With pictures omitted, transcribe exactly the lines from the one containing "font-size: 11px ->" to the end of the records below.
(Beginning of Material provided)
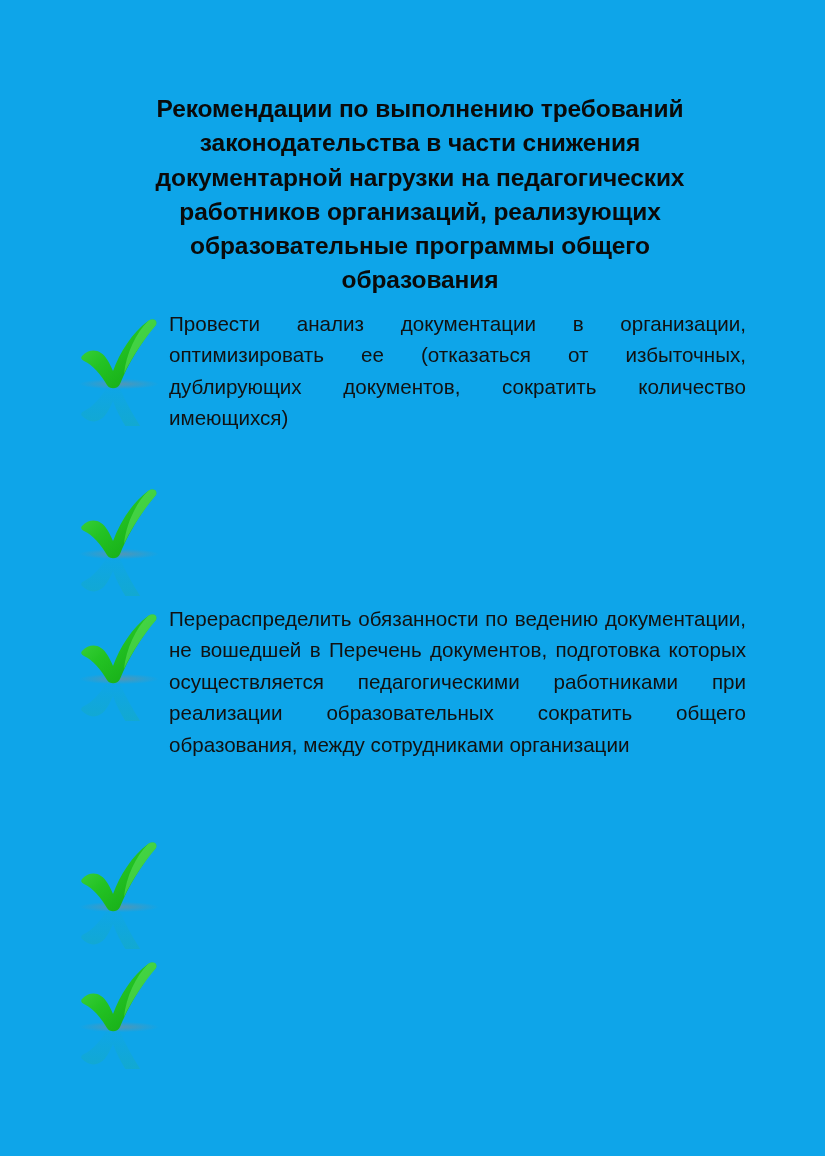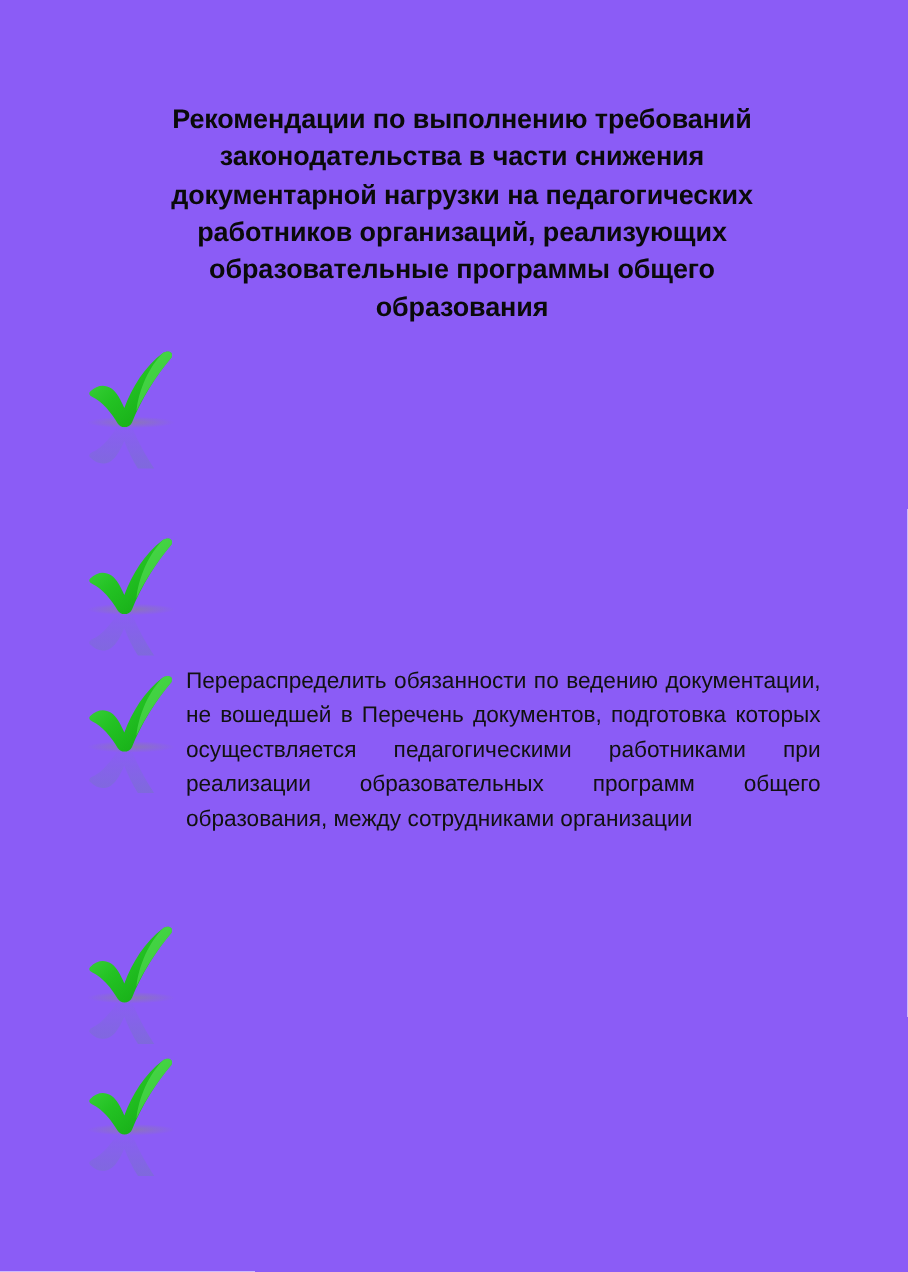"Рекомендации по выполнению требований" .page { background: #8b5cf6 -> #0ea5e9 }
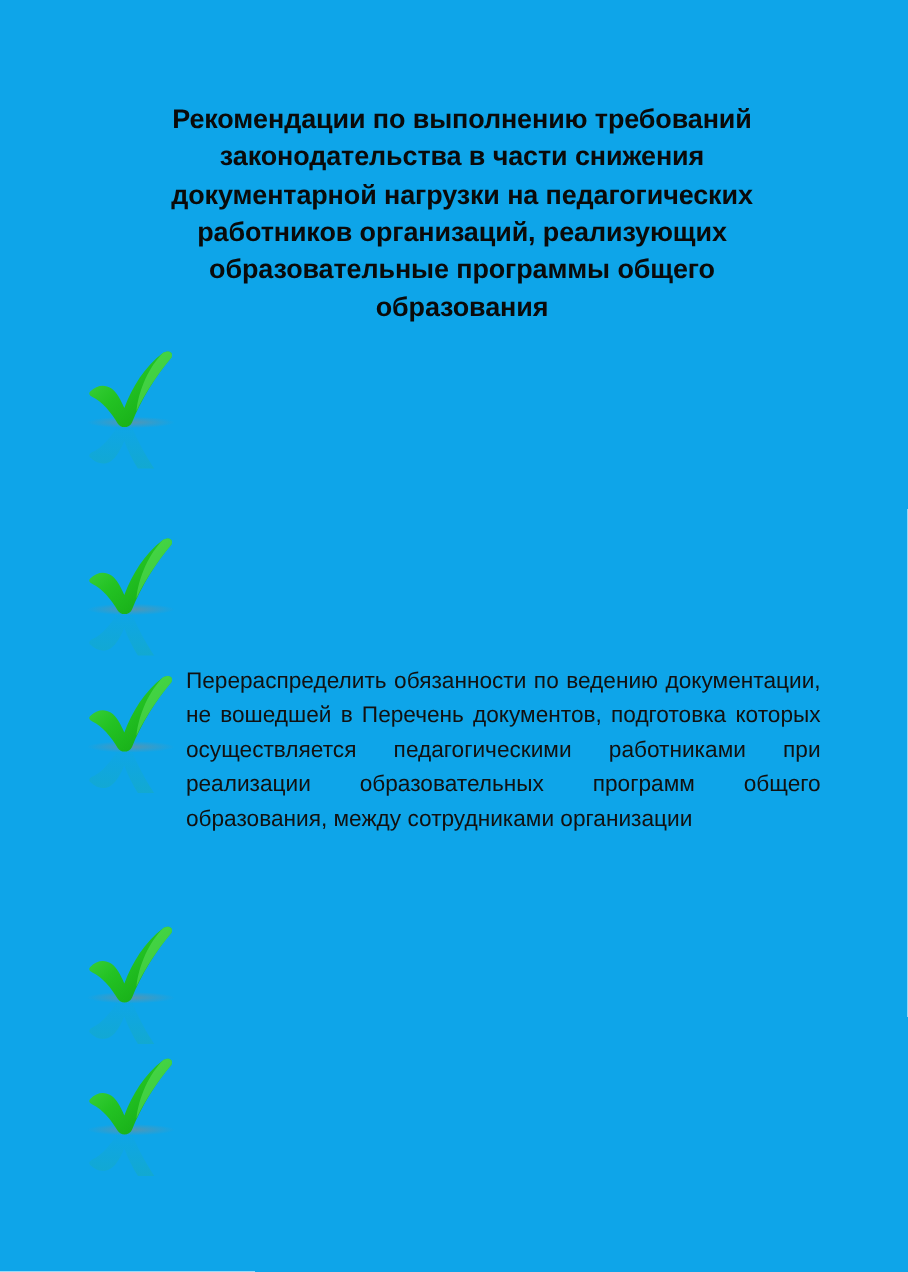"Провести анализ документации в" p.item-text { html: none -> <p>Провести анализ документации в организации, оптимизировать ее (отказаться от избыточных, дублирующих документов, сократить количество имеющихся)</p> }
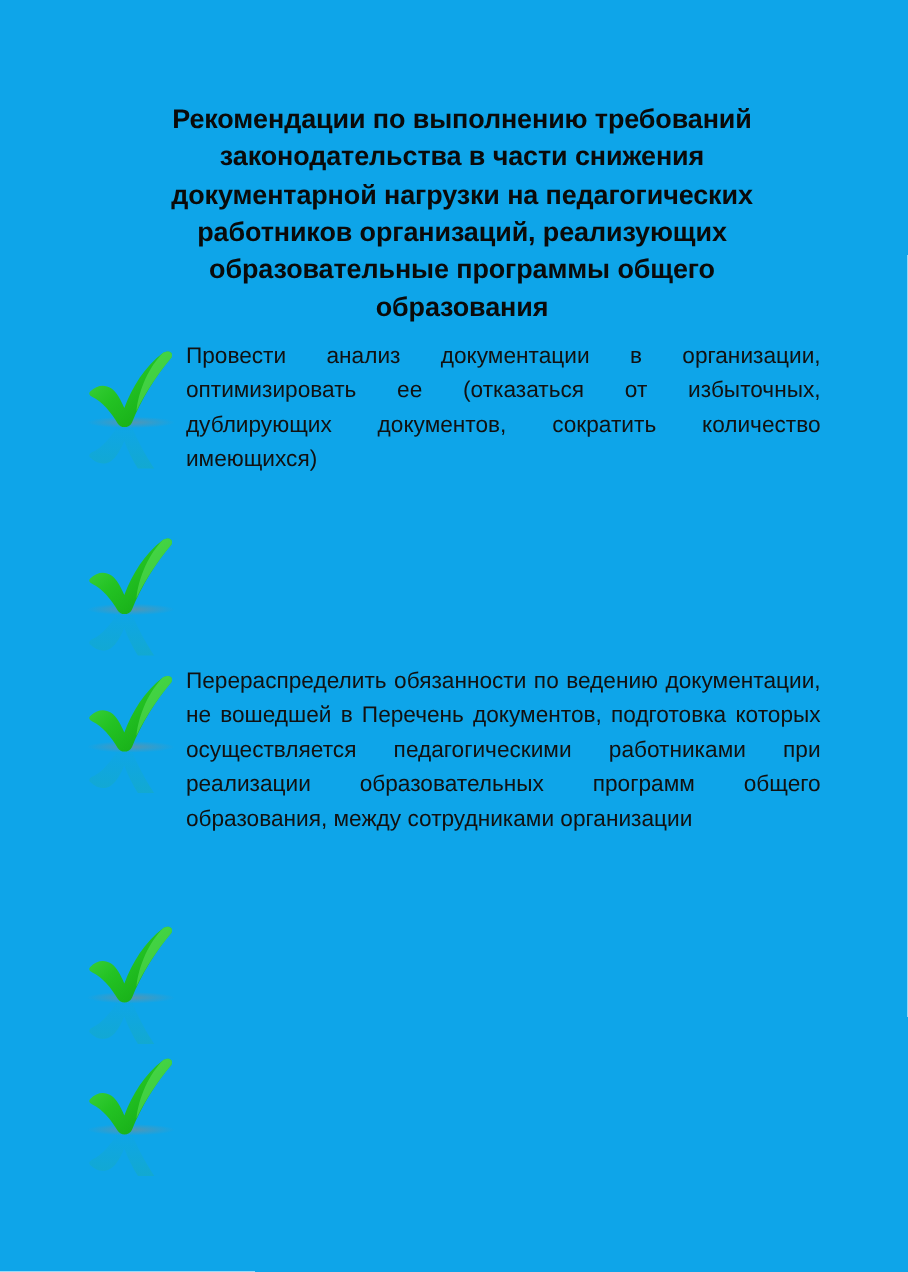"Перераспределить обязанности по ведению" p.item-text { text: программ -> сократить }
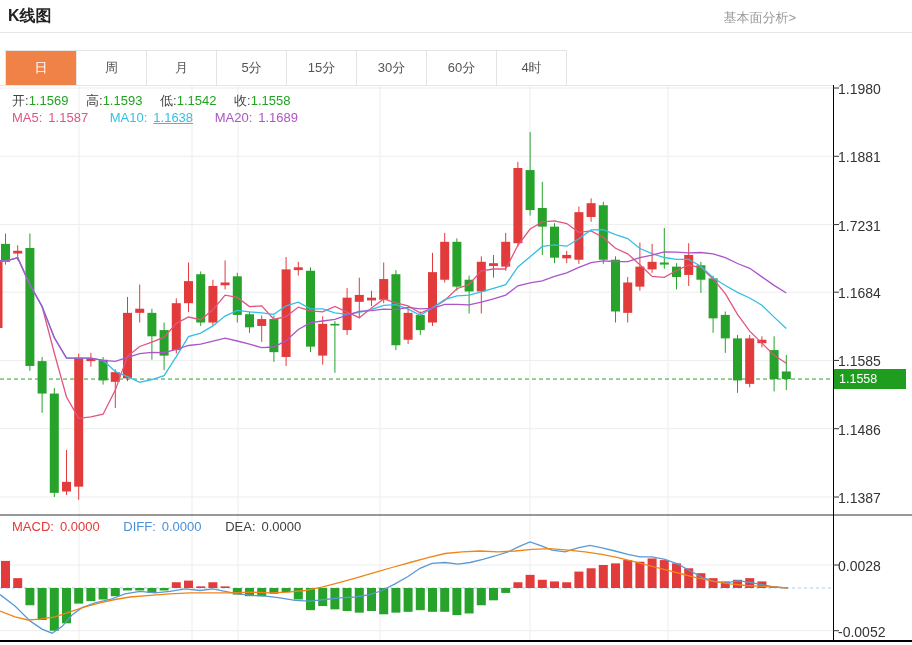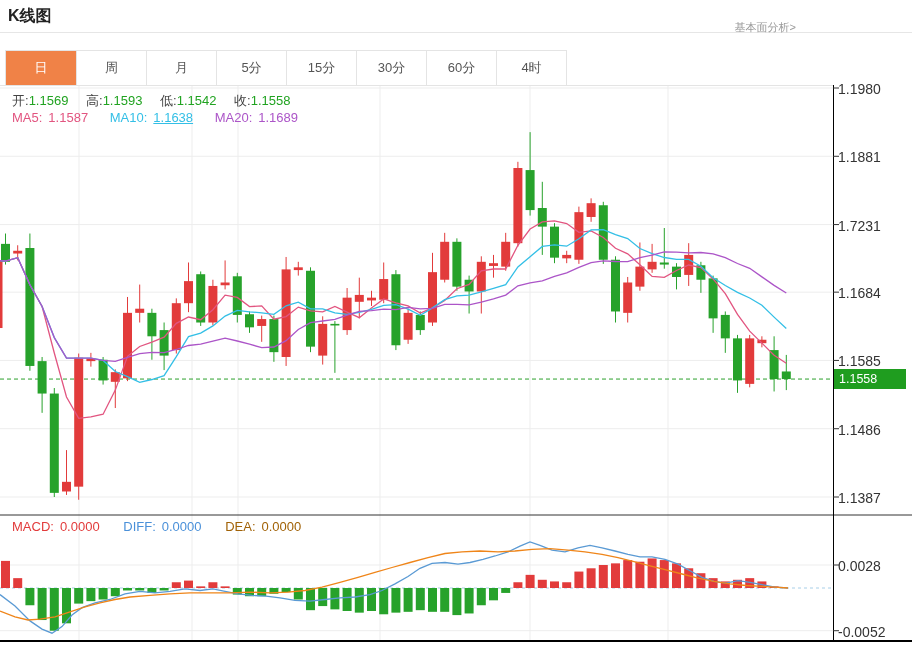"基本面分析>" #fund-link { font-size: 11px -> 13px; top: 20px -> 9px }
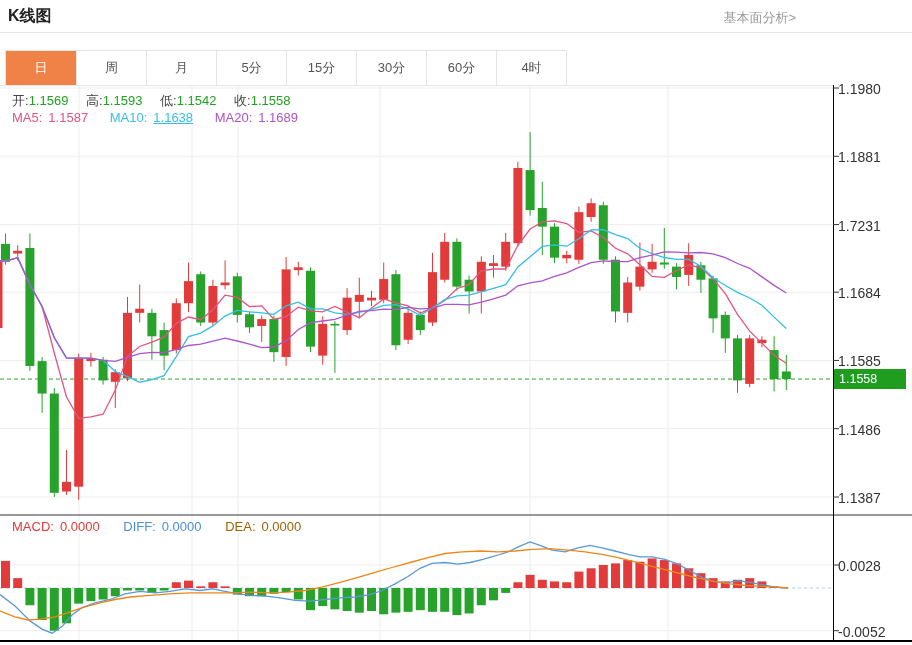"DEA:" .deac { color: #a16207 -> #404040 }
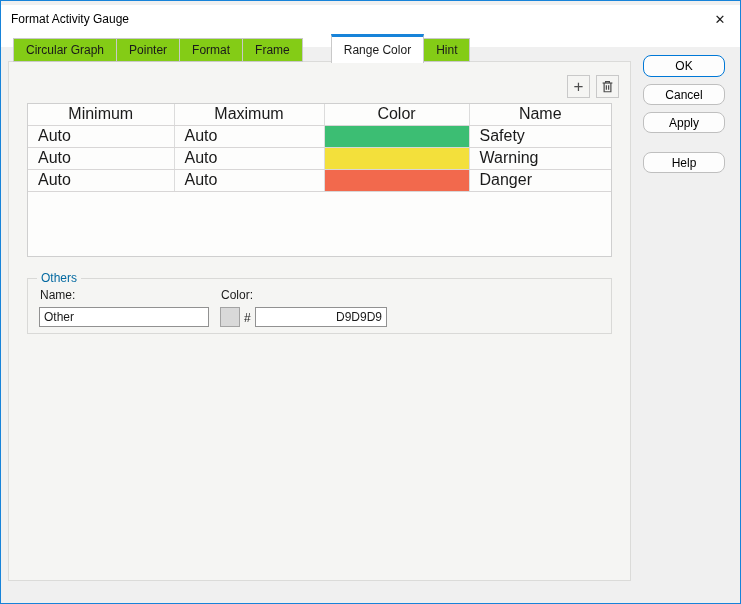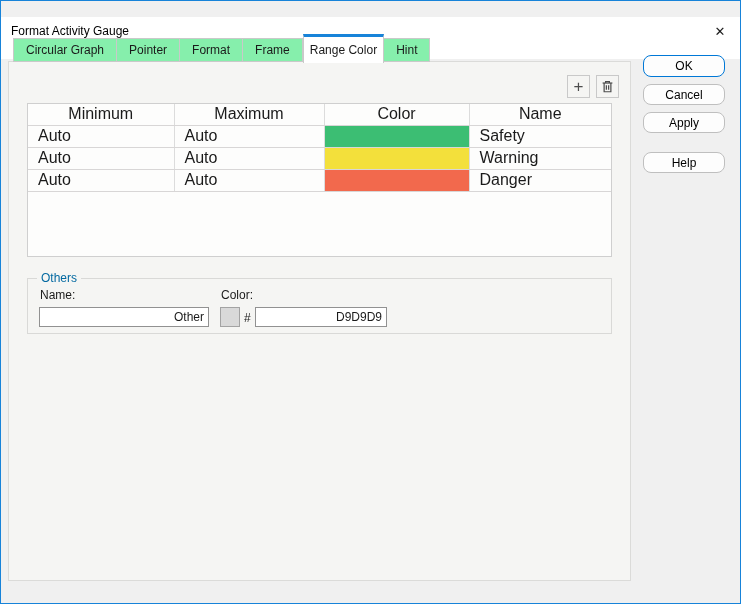"Format Activity Gauge" .titlebar { top: 16px -> 4px }
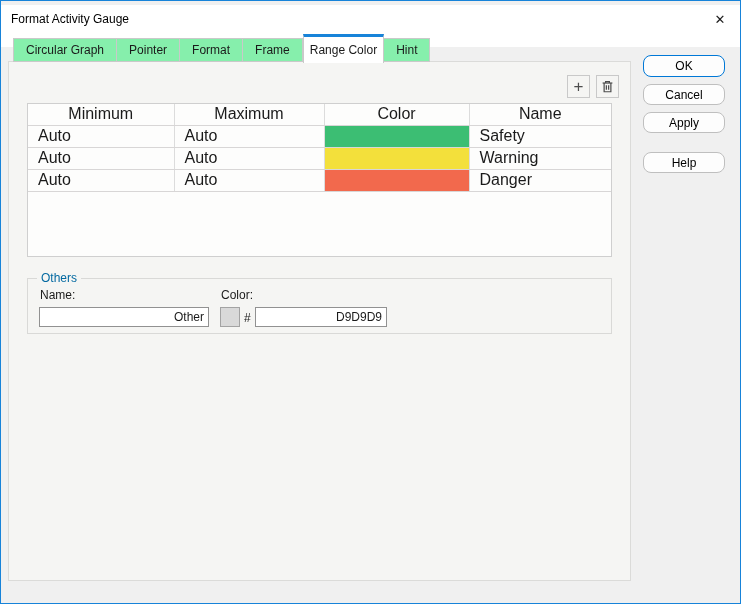"Circular Graph" .tab { background: #86efac -> #84cc16 }
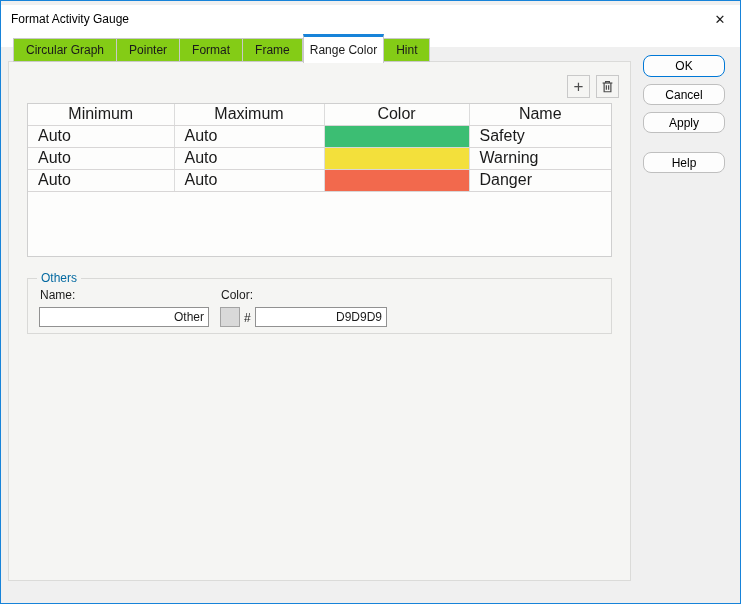"Range Color" .tab.active { margin-left: none -> 28px; padding: 0 6px -> 0 12px }
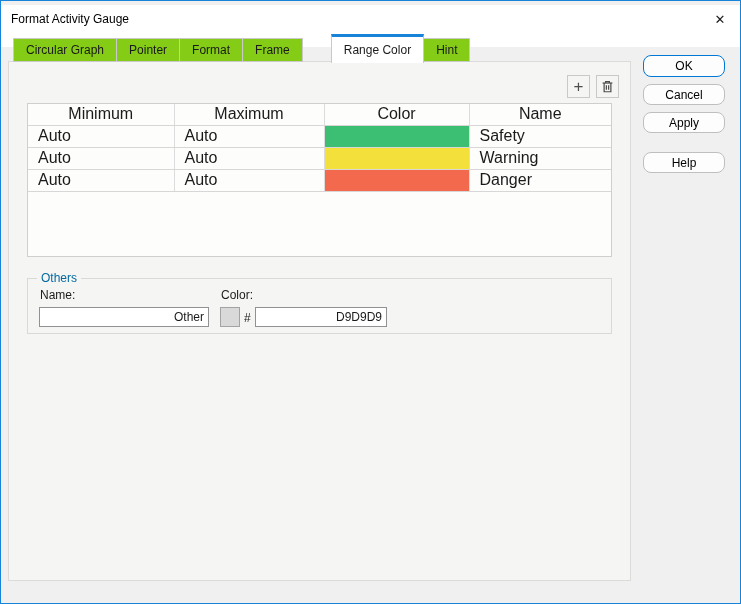"Other" .name-input { text-align: right -> none }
(End of Material provided)
### Reply
"基本面分析>" #fund-link { font-size: 11px -> 13px; top: 20px -> 9px }
"DEA:" .deac { color: #a16207 -> #404040 }
"Format Activity Gauge" .titlebar { top: 16px -> 4px }
"Circular Graph" .tab { background: #86efac -> #84cc16 }
"Range Color" .tab.active { margin-left: none -> 28px; padding: 0 6px -> 0 12px }
"Other" .name-input { text-align: right -> none }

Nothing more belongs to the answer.